Case study: 36 month sprint to FI (5M CHF goal post)

Our goal is FI in 3 years, we have set 5 M CHF as our target. We wish then to travel for 2-3 years and see what life brings. We are unlikely to remain domiciled in Switzerland forever, although we at least wish to reside here tax-wise during our travel years.

We are both employed. The following numbers are somewhat rounded but within 95%, I guess I could spend an hour or two to get the exact numbers…
Our combined annual pre-tax income from our jobs is 800k CHF (including average bonuses, RSU values, car allocation, all of it) and the take home is net 475k after selling RSUs (So obviously we are not in the best Canton tax-wise, back to this later). On top of the mandatory (+ max elective additional contributions) pillar 2a, we save 355k CHF per year (75% savings rate). Currently we invest as follows: Pillar 3a (13K), additional Pillar 2a buy-back (115k) and the rest in low cost ETFs.

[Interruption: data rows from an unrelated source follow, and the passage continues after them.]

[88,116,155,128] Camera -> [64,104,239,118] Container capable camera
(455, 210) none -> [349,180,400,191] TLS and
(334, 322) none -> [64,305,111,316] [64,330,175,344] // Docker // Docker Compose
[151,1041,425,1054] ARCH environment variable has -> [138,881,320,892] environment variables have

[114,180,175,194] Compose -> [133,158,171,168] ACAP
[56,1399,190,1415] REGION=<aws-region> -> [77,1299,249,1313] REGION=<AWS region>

Our expenses are ~ 10K/month.
Rent 4K
Health insurance for family 1K
Food 1K
Travel 2K
Transport, incl public, car insurance, gas, maintenance 0.5K
Cleaning 0.3K
Media 0.1K
Clothing 0.2K
Other: Internet purchases, skiing, sports, gifts, restaurants… 0.5K

No house, no debt. One car that we own.
Net worth: ~3.2M CHF:
Cash: 150K
ETFs: 2.1M
Pillar 2a: 600K
Pillar 3a: 50K
Foreign pension funds: 300K (low cost, tracing index)
RSUs are unvested, so not included into net worth

The plan looks like this assuming 5% annual return from ETFs and 2% from pillar 2a:
End2020: 3.4M (bonuses and RSU already paid out this year)
End 2021: 3.9M
End 2022: 4.5M
Mid 2023: 5.0M (by mid 2023 RSUs and bonus paid for the year)

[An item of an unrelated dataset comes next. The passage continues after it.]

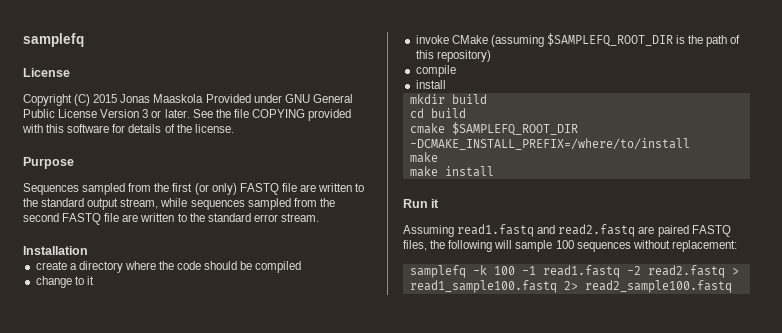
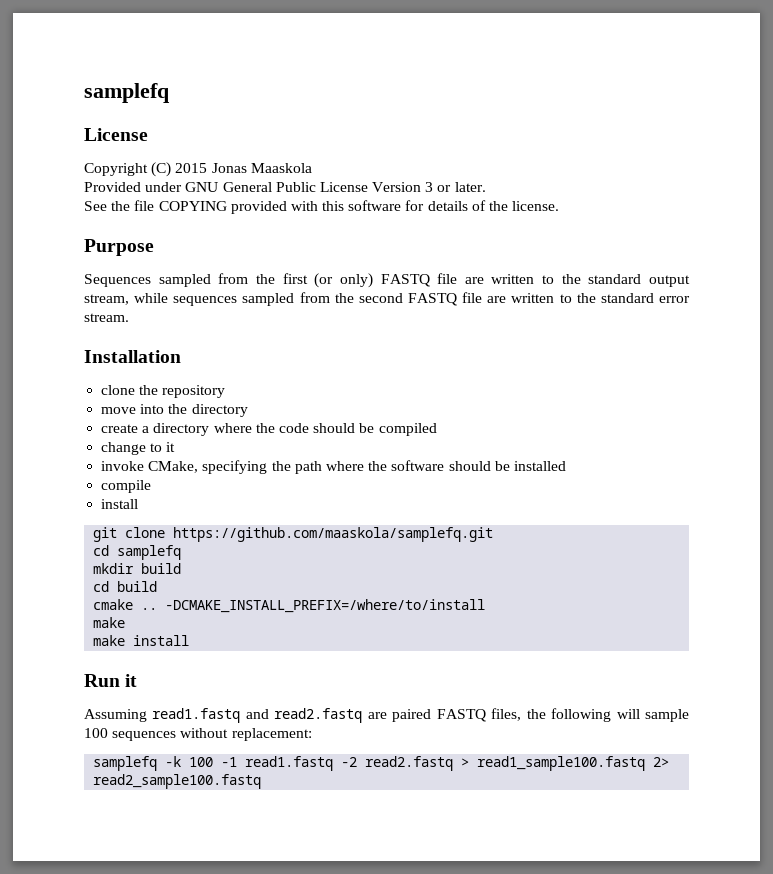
(204, 98) none -> (312, 168) //
(190, 113) none -> (486, 187) //
(88, 250) none -> [101,385,226,398] [101,404,248,417] // clone the repository // move into the directory
[451,33,741,47] [415,50,491,62] [415,65,456,77] [415,80,446,89] CMake (assuming $SAMPLEFQ_ROOT_DIR is the path of this repository) // compile // install -> [148,460,566,474] [101,480,152,493] [101,499,139,509] [93,527,494,542] [93,545,182,560] CMake, specifying the path where the software should be installed // compile // install // git clone https://github.com/maaskola/samplefq.git // cd samplefq
[451,122,578,136] $SAMPLEFQ_ROOT_DIR -> [141,608,158,610] ..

The plan is to move to Zug in 2022, so that we will be taxable there for 2022/2023 and also for wealth tax and if/when we get pillar 2a out as a lump sum (potentially in 2026/27) upon a move outside CH. In Zug, we get commute longer to work but tax simulations show we can save 10K/month in tax (excluding pension contribution effects for a moment). That saving is not reflected in the above numbers so an upside.

Questions:

  1. Does our budget make sense? It feels like we are spending a fortune. Travel is important and although we could go lower this is probably one of the last things we would reduce…

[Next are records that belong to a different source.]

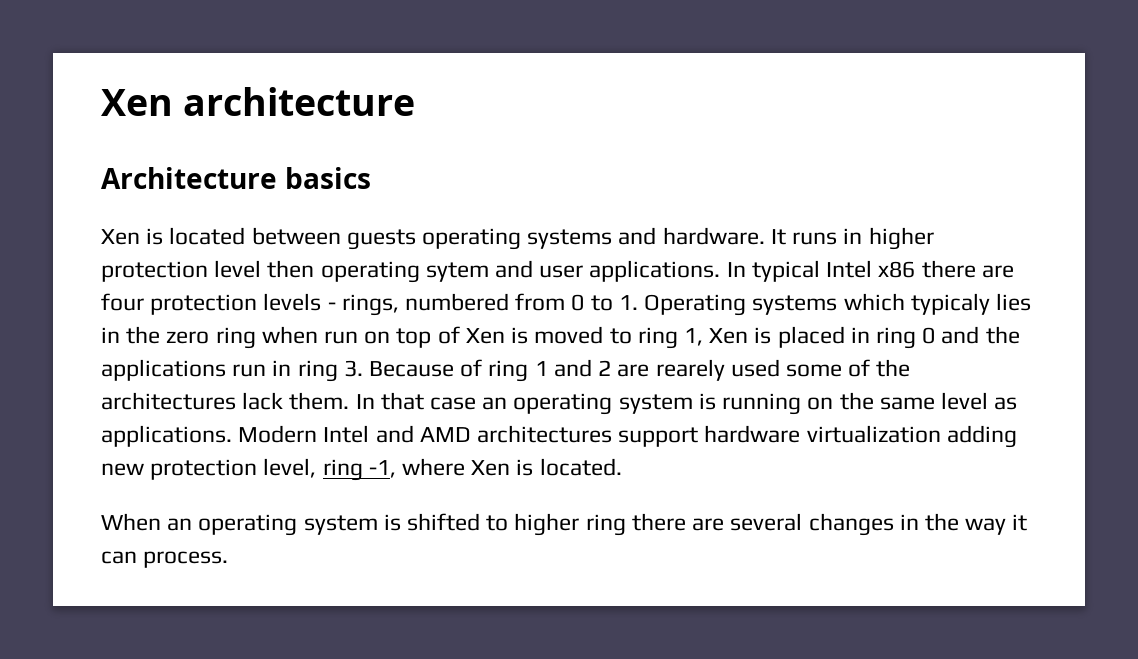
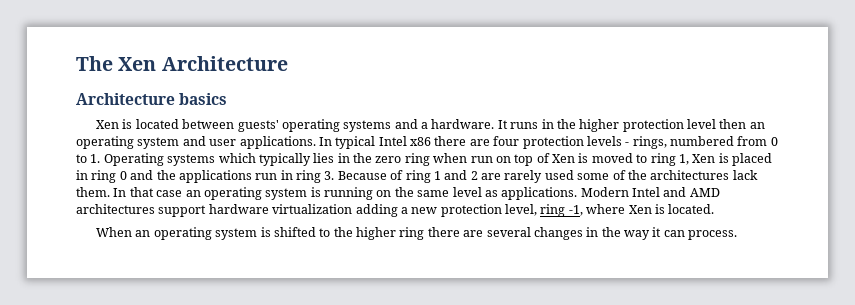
[101,87,416,116] Xen architecture -> [76,56,288,71] The Xen Architecture
[346,229,416,250] guests -> [237,120,279,132] guests'
(657, 236) none -> [421,122,429,129] a
(863, 236) none -> [556,119,576,129] the
[320,261,489,283] operating sytem -> [749,122,765,129] [76,136,180,149] an operating system
[910,293,990,315] typicaly -> [258,153,311,166] typically
[655,359,725,381] rearely -> [504,170,543,183] rarely
(1017, 436) none -> [400,207,408,214] a
(509, 523) none -> [333,227,353,237] the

  2. Does it make sense we invest that much in pillar 2a? We do it because we save on taxes and that our companies give minimum return - it is our safe part of the net worth, for the rest we are all in ETFs and therefore fully exposed to the ups and downs of the stock market…?

  3. in 2021, I plan to add even more in pillar 2a to maximize taxes. But then in 2022/2023 we plan to stop any extra pillar 2a contribution completely because the move to Zug, which lowers the tax benefit of pillar 2a contribution. Instead, we’d save in cash & ETFs. Does this make sense?

  4. Weaknesses in our plan or thinks that could be optimized?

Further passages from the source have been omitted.